Against what enemy, and in what grandiose imperial design, does the United States seek to enlist the Israeli host? Does the terrible suffering visited upon the Jewish people by Nazi Germany invest them with the rights of the martyred and grant them a kind of moral droit du seigneur? If so, how long shall the license last? Until the Holocaust has become a parable and all the Palestinians have been deported or lost at sea? Do we ally ourselves with a David or Goliath?

Turn the questions the other way, and ask whether the United States wishes to exploit Israel’s military ambition or protect its conscience. Even Israelis in what is now an eloquent minority argue that the iron mask of power ill-becomes a country whose founders conceived of it as a “light unto the nations.” In 1948 the most devout of the Jewish surveyors in the Promised Land regarded the mere suggestion of a nation-state as blasphemy. Defining the strength of Israel as the strength of a transcendent idea, they thought the power of David resided not in the weight of his stone but the luminousness of his spirit. The Israeli heirs to this belief advised against holding the captured Arab territories after the 1967 war not because of the harm that would befall the Palestinians but because of the corruption that would subvert the Jewish state.

That state now places its trust in the force of arms, and so must resort to the vocabulary of a police state, as in South Africa or Algeria. The children born within its walls inherit these gifts of hatred and anger. They learn to tell the necessary lies, to one another as well as to foreign television crews, and they learn to see not with the eyes of the soul but with the propagandist’s floodlights. Meanwhile, presidential candidates say as little as possible about the riots, and Henry Kissinger advises Israel to blind the television cameras in the occupied territories and suppress the rioters as “rapidly” and “brutally” as possible. The suggestion is that the fault can be found not in the deed but in the image, not in policy but in how policy looks in print and on film.

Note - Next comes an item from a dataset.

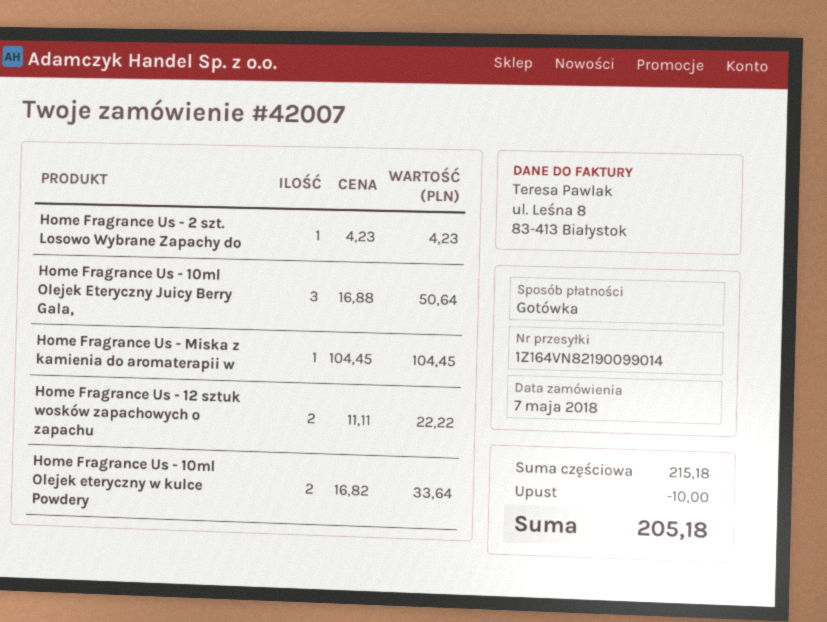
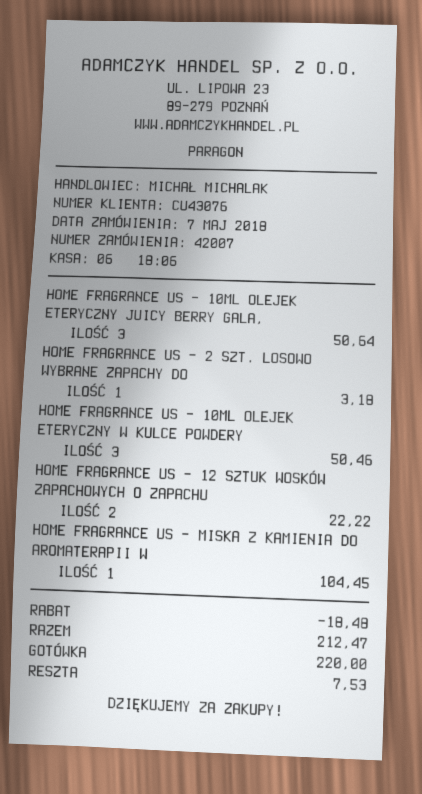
Home Fragrance Us - 2 szt. Losowo Wybrane Zapachy do: 1 for 4.23 -> 1 for 3.18
Home Fragrance Us - 10ml Olejek eteryczny w kulce Powdery: 2 for 33.64 -> 3 for 50.46
discount: 10.00 -> 18.48
total: 205.18 -> 212.47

Recall that the story of Goliath ends unhappily for the Philistines—their camp plundered, the road to Shaaraim strewn with the bodies of the slain, their champion dead on the ground under bronze-plated armor weighing five thousand shekels. One might have thought that the Washington geopoliticians would have learned, after twenty years in the Asian wilderness, the lesson that one army can defeat another but not a people.